Several characters pass through the Caleb's House during the day, which is warm but wet enough to keep us indoors. They wear patchwork clothes and hand-stitched hides. They come from all across America, but have found new homes in rural communities (like the queer eco-farms in Tennessee, Ida and Short Mountain Sanctuary), and float between free-thinking oases like Asheville, Olympia, the two Portlands and New Orleans.

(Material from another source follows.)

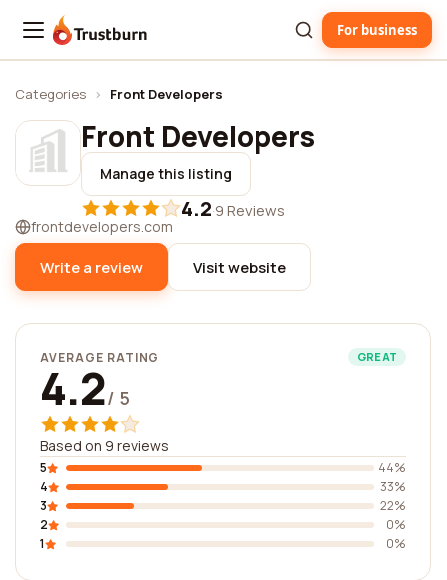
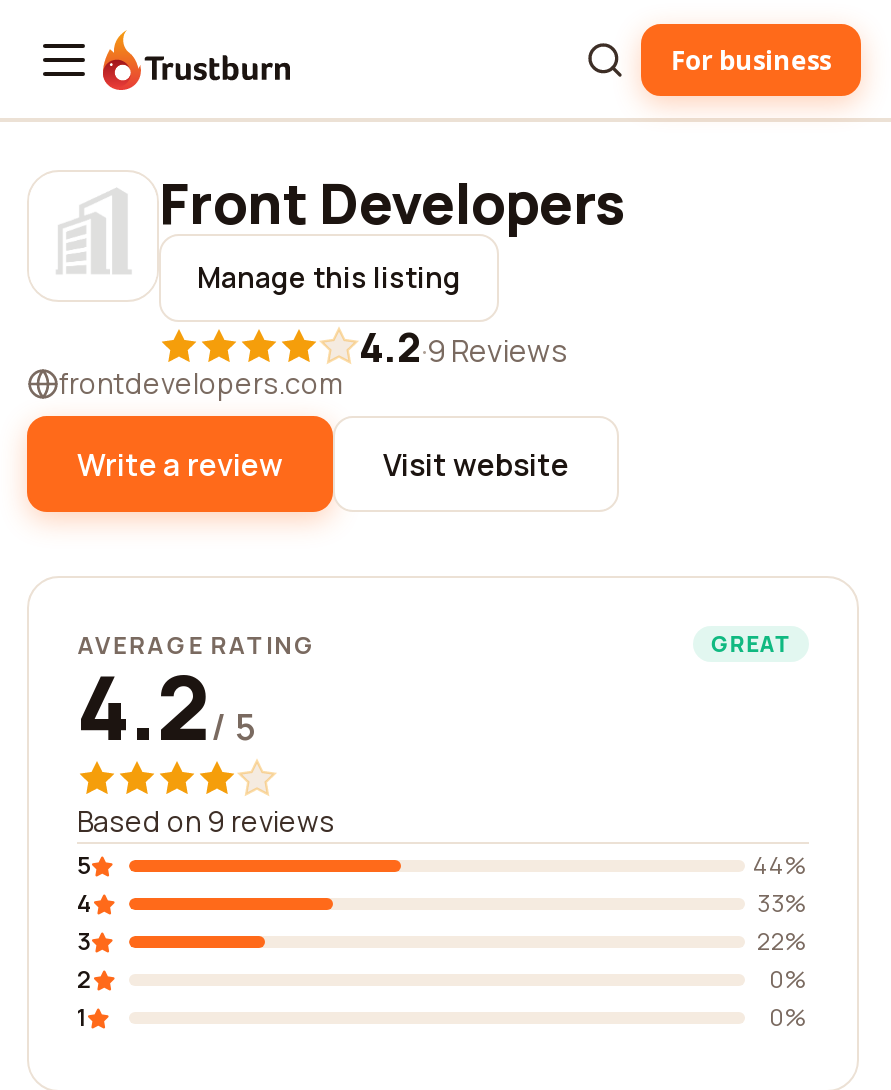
- Categories › Front Developers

I hear many stories about New Orleans: After Hurricane Katrina, thousands of punk kids travelled down to Louisiana to help clean up the mess. Many arrived before the National Guard or FEMA. Unofficial collectives did the majority of the work in the Ninth Ward, while the government squabbled over jurisdiction and responsibility. In the months and years that have followed, waves of young people have landed in the city to lend a hand. They talk about “Katrina mud,” the putrid sludge of sewerage, river silt and pollutants they scooped and carried bucket-by-bucket. They remember the plastic smell of the FEMA trailers, the shoddy and overpriced emergency shelter vans sent in as temporary housing. In some locations, they were parked row-by-row, surrounded by wire and kept under floodlights – America’s own refugee camps.
“I don’t think any other city would have drawn such a response,” Mel tells me. “New Orleans was a very important cross-over point for travelling folk. We had all spent time there, or had friends who did.”

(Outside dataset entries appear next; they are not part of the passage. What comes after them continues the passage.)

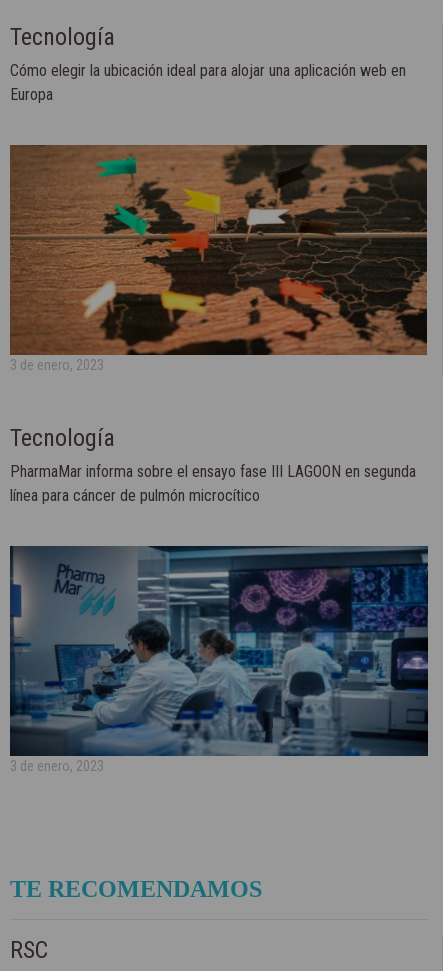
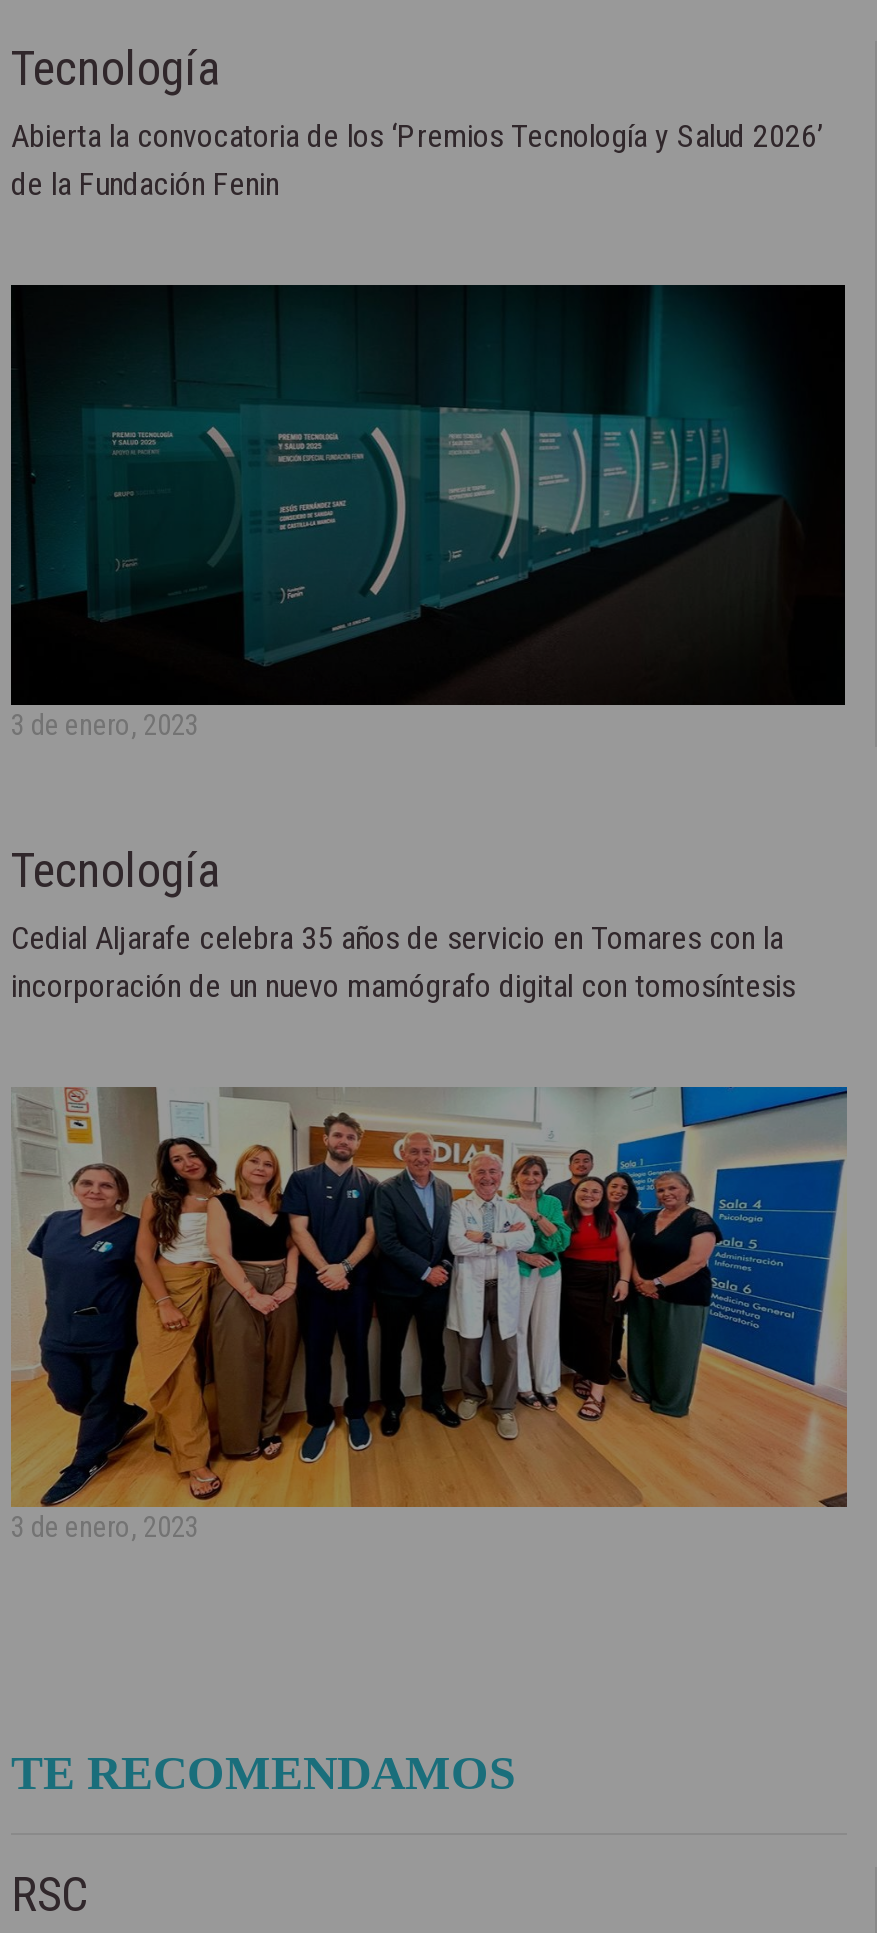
- Cómo elegir la ubicación ideal para alojar una aplicación web en
- Europa
+ Abierta la convocatoria de los ‘Premios Tecnología y Salud 2026’
+ de la Fundación Fenin

- [image]
+ [image]

- PharmaMar informa sobre el ensayo fase III LAGOON en segunda
- línea para cáncer de pulmón microcítico
+ Cedial Aljarafe celebra 35 años de servicio en Tomares con la
+ incorporación de un nuevo mamógrafo digital con tomosíntesis

- [image]
+ [image]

“STOP THE CAR! I spotted a possum back there,” says Mel. She jumps out of the passenger side door and jogs up the mountain road to fetch her claim. It was the first piece of roadkill we found during our afternoon drive through the rollercoaster hill roads of Madison County. Mel had been hoping for a substantially larger animal, for she had hoped to bring her family deer steaks for Christmas dinner. Whether her family would have appreciated the roadkill offering is another matter.
She returns with a rather toothy looking black-and-white creature.
America’s possums are considerably uglier than Australia’s. “I could skin it and use the fur. We could cook the meat, if it isn’t bad yet.”
The possum is hung in the tree back at Caleb’s house for later butchering, alongside several deer carcasses rescued from the dumpster of a nearby slaughterhouse.


LATER WE LOITER in Asheville’s main streets. It’s refreshing to see a community centre retained in the face of the Wal-Martization of America. We stop in at a bookshop to read zines, and then hang around the co-op food store talking to locals. We head to ‘the bins’, the discount per-kilo Goodwill outlet, where Mel finds some wool clothes for her forest-dwelling season (see photo, right).
Our last stop of the night is the dumpster of an organic supermarket. Josh and Mel strap on headlamps and start pulling out bags of rubbish, tearing them open and digging through the trash. I stand by, wanting to help, but restrained by first-timer’s fright. I’ve seen the food they have at home – the unspoilt meats and vegetables, barely-stale bread loaves and just-overdue dairies, from which they create the most delicious and wholesome meals. But this dumpster session yields nothing but true rubbish, to my sensitive eyes anyhow. Josh finds about a kilo of shredded pork, unwrapped and flecked with chewing tobacco. He picks off the tobacco, sniffs at it, and declares it edible. At that point I feel uncomfortable and slink back to the car to wait.
Later, when they cook and serve dinner, Josh gives me a pork-free portion of vegetables he cooked separately. I’m sure they’re secretly offended at my comfortable city lifestyle.